Mr. Speaker, on February 28 of this year I raised a question with the Prime Minister concerning the upcoming summit of the Americas in Quebec City. At that time I expressed concern to the Prime Minister about the efforts in Quebec City to effectively turn the city into an armed militarized fortress during the summit. At the same time I asked the minister about the contempt for democracy involved in failing to make public the text of the agreement that was being negotiated.
In the few minutes I have available to me this afternoon, I will follow up and voice my very serious concerns about what did take place in what I consider to be a very serious abuse of police powers in Quebec City.
Thomas Berger, a respected former judge, an outstanding civil libertarian and lawyer, wrote a book called Fragile Freedoms . What I think is abundantly clear is that our constitutional freedoms, the freedom of speech, the freedom of association, the freedom to peaceful and non-violent dissent, came under assault in Quebec City.
I am not in any way condoning the violent actions of a very small number of protesters who hurled paving stones and other objects at police officers. Certainly I condemn those actions unreservedly, as well as the actions of a small number of protesters who attacked and beat a police officer. That was reprehensible and unacceptable.
There were over 50,000 protesters who marched in a peaceful demonstration on Saturday, but there were also many others who peacefully and non-violently, close to the four kilometre wall of shame in Quebec City, chose to demonstrate against the profoundly undemocratic nature of the FTAA negotiations that were taking place inside the wall.
I personally witnessed attacks by the police on peaceful demonstrators, the excessive use of tear gas and the use of plastic bullets, which was absolutely reprehensible and unacceptable. Indeed independent observers, including la ligue des droits et libertés and the five observers appointed by the Quebec government, came to the conclusion that the use of plastic bullets was totally unacceptable and that there had been abusive and excessive use of tear gas on Saturday.

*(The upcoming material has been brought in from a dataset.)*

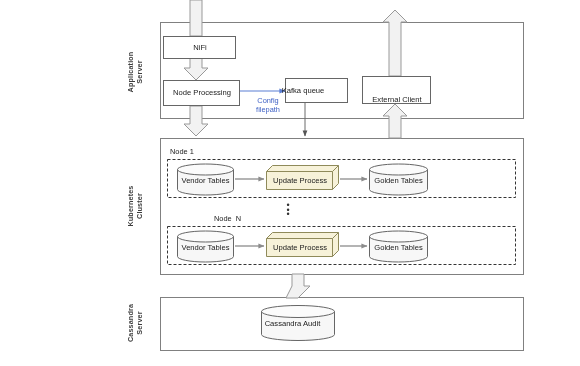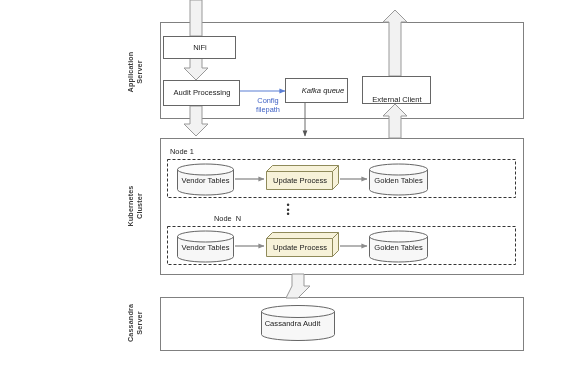"Audit Processing" div.box-label { text: Audit -> Node }
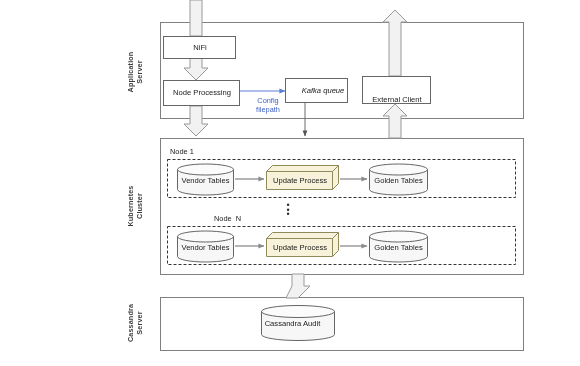"Kafka queue" div.box-label { font-style: italic -> none; left: 292px -> 272px }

My colleagues and I are calling for an independent inquiry into this gross misconduct by the police force, by the Sûreté du Québec, by the RCMP and by two other police forces involved. This is not democracy. This is the antithesis of democracy.
I point out that one of the demonstrators, Éric Laferrière, had to undergo an emergency tracheotomy because he was hit in the throat by a plastic bullet. As the Speaker knows, I was struck by a plastic bullet as well. In a democracy this is an outrage.
I will as well draw to the attention of the House the appalling treatment of Jaggi Singh. Jaggi Singh was a demonstrator who was arrested in Quebec City and who remains the only demonstrator not to have been freed on bail. His offence was supposedly using a weapon, a 25 foot catapult that hurled teddy bears. In fact this was no threat to anyone.
I have to ask: Why is Jaggi Singh the only protester who was arrested during the protest who remains in jail? Why does the crown believe that he who was not convicted of any violent offence is dangerous enough to be kept in prison? This is an outrage. I would hope that the government would recognize that there must be an independent inquiry into the appalling conditions that people were held in Orsainville prison, as well as the very serious abuses by the police in firing tear gas and plastic bullets at peaceful, non-violent demonstrators.